Type 2 diabetes—is it what you eat, or how much?
Type 2 diabetes is a growing concern. Already, two million Australians and almost half a billion people worldwide have diabetes.
At least one in three adults will develop diabetes as they age, costing them both quality of life and longevity. But for the same reasons it's becoming more common, type 2 diabetes can also be prevented.
Diabetes is a disease in which the pancreas fails to make enough of a key hormone, insulin, whose job it is to maintain steady glucose levels in the body. As a result, blood glucose levels become chronically elevated, leading to progressive damage in the heart, kidneys, eyes, blood vessels and nerves.
In type 1 diabetes, the immune system destroys the insulin-producing beta-cells of the pancreas, meaning regular insulin injections are needed to survive. Type 1 diabetes now affects 150,000 Australians.
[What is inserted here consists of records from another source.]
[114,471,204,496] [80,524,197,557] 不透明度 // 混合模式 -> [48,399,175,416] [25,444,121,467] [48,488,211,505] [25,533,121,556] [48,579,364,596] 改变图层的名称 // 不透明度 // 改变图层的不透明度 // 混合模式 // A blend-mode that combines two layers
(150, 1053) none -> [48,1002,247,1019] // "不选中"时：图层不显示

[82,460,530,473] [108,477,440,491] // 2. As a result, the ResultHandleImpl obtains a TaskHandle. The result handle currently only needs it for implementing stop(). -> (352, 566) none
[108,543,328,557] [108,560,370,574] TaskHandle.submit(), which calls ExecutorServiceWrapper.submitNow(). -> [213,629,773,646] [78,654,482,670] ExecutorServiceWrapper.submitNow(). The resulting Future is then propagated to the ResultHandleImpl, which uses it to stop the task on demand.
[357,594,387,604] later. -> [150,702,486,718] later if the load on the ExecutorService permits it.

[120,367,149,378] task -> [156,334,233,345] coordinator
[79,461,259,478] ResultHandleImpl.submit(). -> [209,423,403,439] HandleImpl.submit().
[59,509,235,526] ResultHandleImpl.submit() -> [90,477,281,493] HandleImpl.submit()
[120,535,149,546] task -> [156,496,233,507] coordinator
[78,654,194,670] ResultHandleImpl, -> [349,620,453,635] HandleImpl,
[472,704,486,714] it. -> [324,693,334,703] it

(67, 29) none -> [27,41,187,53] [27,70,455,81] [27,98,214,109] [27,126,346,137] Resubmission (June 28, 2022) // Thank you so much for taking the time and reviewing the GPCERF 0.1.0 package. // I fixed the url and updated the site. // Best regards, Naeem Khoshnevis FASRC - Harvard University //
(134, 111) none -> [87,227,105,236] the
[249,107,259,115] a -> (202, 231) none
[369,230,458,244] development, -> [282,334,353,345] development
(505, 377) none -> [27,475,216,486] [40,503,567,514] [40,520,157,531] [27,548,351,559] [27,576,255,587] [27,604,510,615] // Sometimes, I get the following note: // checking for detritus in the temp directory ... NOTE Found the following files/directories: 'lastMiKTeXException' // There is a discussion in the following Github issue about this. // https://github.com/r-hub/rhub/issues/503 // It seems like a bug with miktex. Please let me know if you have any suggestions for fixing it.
In gestational diabetes, the natural resistance to the actions of insulin that accompanies pregnancy is beyond the capacity of some women to make enough insulin to overcome it. So, blood glucose levels can rise dangerously for both mother and baby. Gestational diabetes now occurs in one in seven pregnancies globally.
In type 2 diabetes, the combination of insulin resistance and impaired insulin production in some susceptible people conspire to impair the control of glucose levels in their blood. Type 2 diabetes is by far the most common form of diabetes today, and has increased almost ten-fold in the past 30 years, chiefly due to excesses in our diet and lifestyle.
Most people with type 2 diabetes are overweight or obese, due to eating and drinking more fuel (calories) than they burn during physical activity and body metabolism. A continuing positive energy balance and the excess fat resulting from it eventually reaches a crisis point, such that fat begins to be inappropriately deposited in and around internal organs such as the liver and pancreas, interfering with their healthy functions.
The primacy of this excess fat in causing type 2 diabetes is demonstrated by the high "remission rates" (more than 90 per cent) observed in recently diagnosed diabetic patients following bariatric surgery and massive weight losses associated with it. However, eventually, the pancreas becomes so damaged that even losing large amounts of fat is insufficient to bring sufficient insulin production back online.
Eat, drink fewer calories
Other than regular physical activity and reduced inactivity, it's clear that one of the most practical ways to reduce our risk of diabetes is to eat and drink fewer calories. This can be achieved in many different ways, including calorie counting, dieting, intermittent fasting and meal replacements. However, weight loss is only achieved when a negative calorie balance is achieved and sustained.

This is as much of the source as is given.